*** Block opens ***

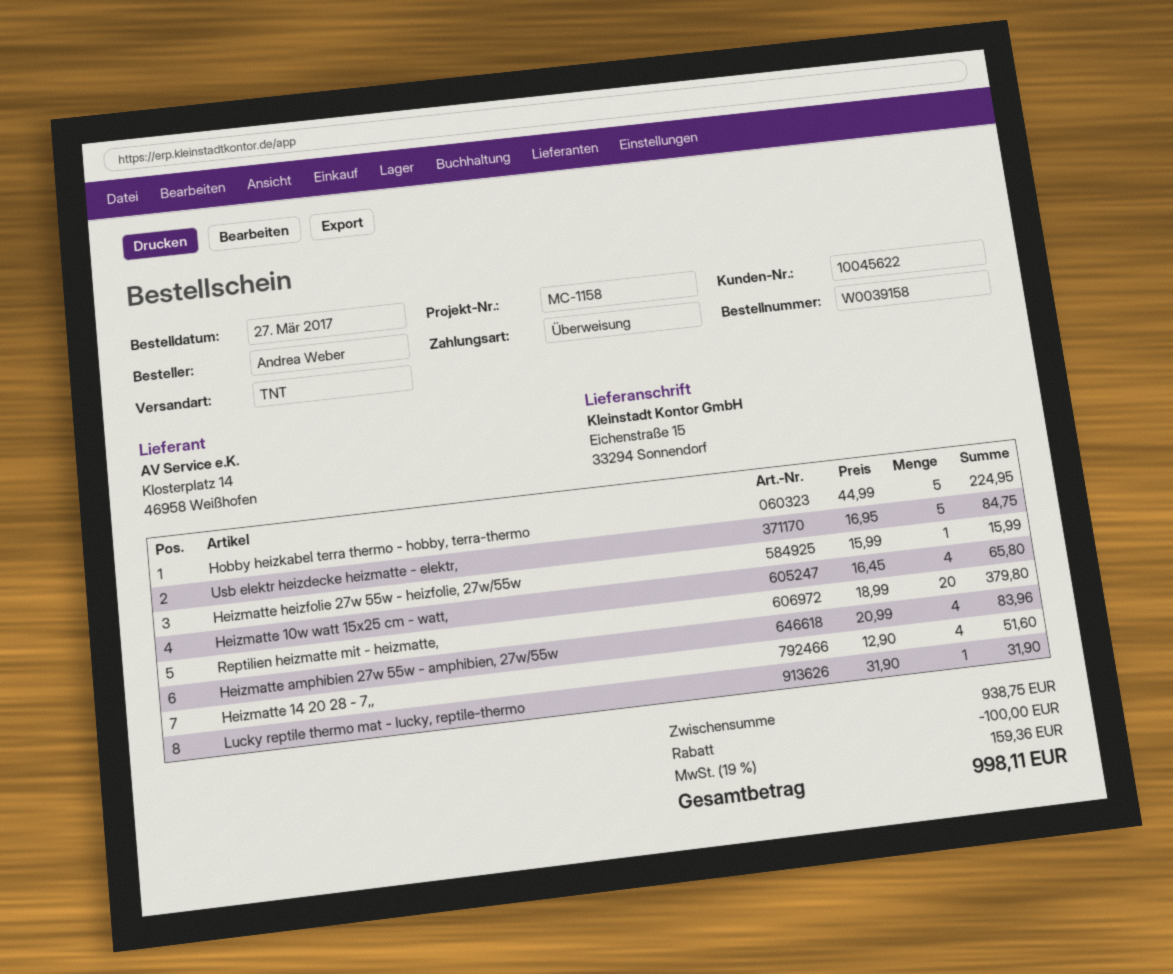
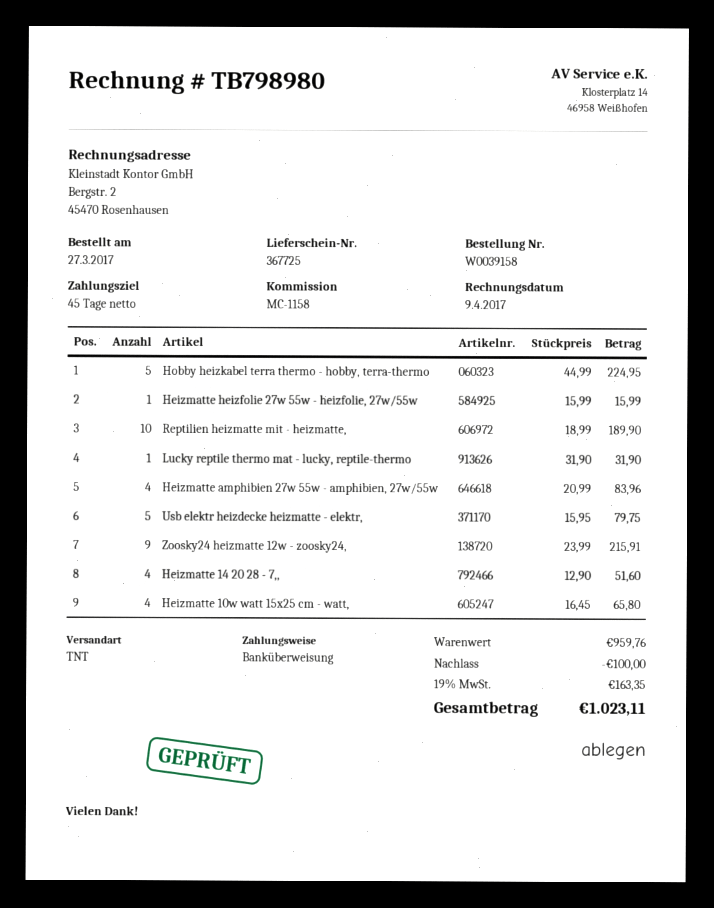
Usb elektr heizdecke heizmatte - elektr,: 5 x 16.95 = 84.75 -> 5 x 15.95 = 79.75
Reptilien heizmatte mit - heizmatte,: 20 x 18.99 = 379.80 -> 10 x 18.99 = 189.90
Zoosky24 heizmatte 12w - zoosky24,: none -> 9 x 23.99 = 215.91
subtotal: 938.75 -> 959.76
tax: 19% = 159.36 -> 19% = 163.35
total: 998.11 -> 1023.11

*** Block closes ***

#### PROBLEM TO SOLVE
Skip every picture and transcribe the data above exactly.

#### SOLUTION BELOW
Usb elektr heizdecke heizmatte - elektr,: 5 x 16.95 = 84.75 -> 5 x 15.95 = 79.75
Reptilien heizmatte mit - heizmatte,: 20 x 18.99 = 379.80 -> 10 x 18.99 = 189.90
Zoosky24 heizmatte 12w - zoosky24,: none -> 9 x 23.99 = 215.91
subtotal: 938.75 -> 959.76
tax: 19% = 159.36 -> 19% = 163.35
total: 998.11 -> 1023.11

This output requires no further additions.